On my journey through these corpse and mutant infested corridors, I have come upon several audio logs. Most of them are from people who have simply been in the wrong place at the wrong time. Delacroix has made some rather amazing strides in striking back and, along with Polito, is one of my main allies in this god-forsaken place. But something worries me. It looks like the captains of both ships have given in and willingly joined the Many, along with several scientists. The way their voices morph into the chorused growl of a hybrid while they’re still talking is eerie, to say the least. I’ve also found a few logs by Polito herself and something has me pondering. The tone of voice in the logs is completely different from the one in my head. In the logs, she’s confused and scared. In my head, she’s composed, if a little irritated. It’s like a completely different person. Maybe the infestation has affected her worse than me.

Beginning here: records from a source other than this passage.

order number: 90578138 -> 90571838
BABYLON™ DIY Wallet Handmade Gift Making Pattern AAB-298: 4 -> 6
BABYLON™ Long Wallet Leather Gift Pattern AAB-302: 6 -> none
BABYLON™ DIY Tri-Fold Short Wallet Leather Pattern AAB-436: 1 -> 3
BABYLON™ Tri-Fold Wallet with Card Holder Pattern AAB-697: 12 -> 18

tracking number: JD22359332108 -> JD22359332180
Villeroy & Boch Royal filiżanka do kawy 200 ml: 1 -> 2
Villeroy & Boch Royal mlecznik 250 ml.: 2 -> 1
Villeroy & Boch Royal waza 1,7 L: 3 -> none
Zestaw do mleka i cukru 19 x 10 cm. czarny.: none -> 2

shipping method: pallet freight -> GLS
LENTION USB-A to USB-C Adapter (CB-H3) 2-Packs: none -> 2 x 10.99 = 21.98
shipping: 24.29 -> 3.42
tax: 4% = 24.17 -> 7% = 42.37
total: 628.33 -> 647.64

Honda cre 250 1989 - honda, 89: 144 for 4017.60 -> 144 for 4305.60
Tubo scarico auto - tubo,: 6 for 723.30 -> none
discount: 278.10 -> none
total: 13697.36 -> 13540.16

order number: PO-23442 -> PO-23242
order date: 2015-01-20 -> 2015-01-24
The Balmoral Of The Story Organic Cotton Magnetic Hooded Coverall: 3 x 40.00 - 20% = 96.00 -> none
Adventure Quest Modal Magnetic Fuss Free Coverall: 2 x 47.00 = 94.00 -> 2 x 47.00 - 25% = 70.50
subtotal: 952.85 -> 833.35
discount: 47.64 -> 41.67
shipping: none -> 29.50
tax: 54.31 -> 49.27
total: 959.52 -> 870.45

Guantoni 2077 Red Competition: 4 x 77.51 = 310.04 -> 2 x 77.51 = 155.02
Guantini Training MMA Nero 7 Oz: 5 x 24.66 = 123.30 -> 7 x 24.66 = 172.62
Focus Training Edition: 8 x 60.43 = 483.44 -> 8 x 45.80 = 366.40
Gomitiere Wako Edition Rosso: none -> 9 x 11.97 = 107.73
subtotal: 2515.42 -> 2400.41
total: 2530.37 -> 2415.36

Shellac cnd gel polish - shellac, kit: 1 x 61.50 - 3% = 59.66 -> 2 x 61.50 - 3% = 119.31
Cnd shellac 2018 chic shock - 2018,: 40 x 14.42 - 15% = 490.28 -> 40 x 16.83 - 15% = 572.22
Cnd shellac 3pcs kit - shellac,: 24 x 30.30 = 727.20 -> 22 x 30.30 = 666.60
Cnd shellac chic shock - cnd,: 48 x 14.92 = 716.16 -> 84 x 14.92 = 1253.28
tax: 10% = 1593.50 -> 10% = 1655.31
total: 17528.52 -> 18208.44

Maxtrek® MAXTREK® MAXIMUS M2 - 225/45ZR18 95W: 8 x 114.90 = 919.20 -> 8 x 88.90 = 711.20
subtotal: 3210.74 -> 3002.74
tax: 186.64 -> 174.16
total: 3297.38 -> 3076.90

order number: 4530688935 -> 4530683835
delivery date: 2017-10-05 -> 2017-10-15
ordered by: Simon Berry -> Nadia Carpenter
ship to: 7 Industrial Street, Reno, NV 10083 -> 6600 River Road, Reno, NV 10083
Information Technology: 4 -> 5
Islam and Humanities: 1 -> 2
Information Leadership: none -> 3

Anyway, the engines and main power are now back online. The elevator’s working again, so I get in to head to deck 4. Alas, the shaft is blocked. I make it to Hydroponics on deck 3. Polito tells me there’s a shitload of the Many’s reproductive biomass clogging the elevator shaft and that I have to find a way to disperse it. Moving through Hydroponics, I stumble upon another one of Delacroix’s logs. She speaks of a substance called Toxin A, which seems to have a very destructive effect on the Many. With Polito’s help, I figure out that I need to find at least four vials of this stuff and disperse it in the deck’s air supply via the environmental control consoles. I proceed to do so, murdering the hybrids and midwives (cyborg women with a perpetual look of horror on their dead faces) as I go on my merry way.
During all that, Polito keeps calling me slow and insipid, even as she’s guiding me on my way. The Many and XERXES also keep asking me to join them in their collective happiness, which the machine mother could never provide me with. Both of the ship’s captains have fallen to their promises and I am looking forward to caving in their skulls with whatever I have at hand during the moment. I found a log by a woman detailing her transformation, at the end of which she tells whoever happens to hear it not to feel guilty about ending her. I didn’t. I felt nothing. I can’t allow myself the luxury of feeling anything for these horrible creatures, not before I’ve yanked Walter out of the ribcage of the last of them.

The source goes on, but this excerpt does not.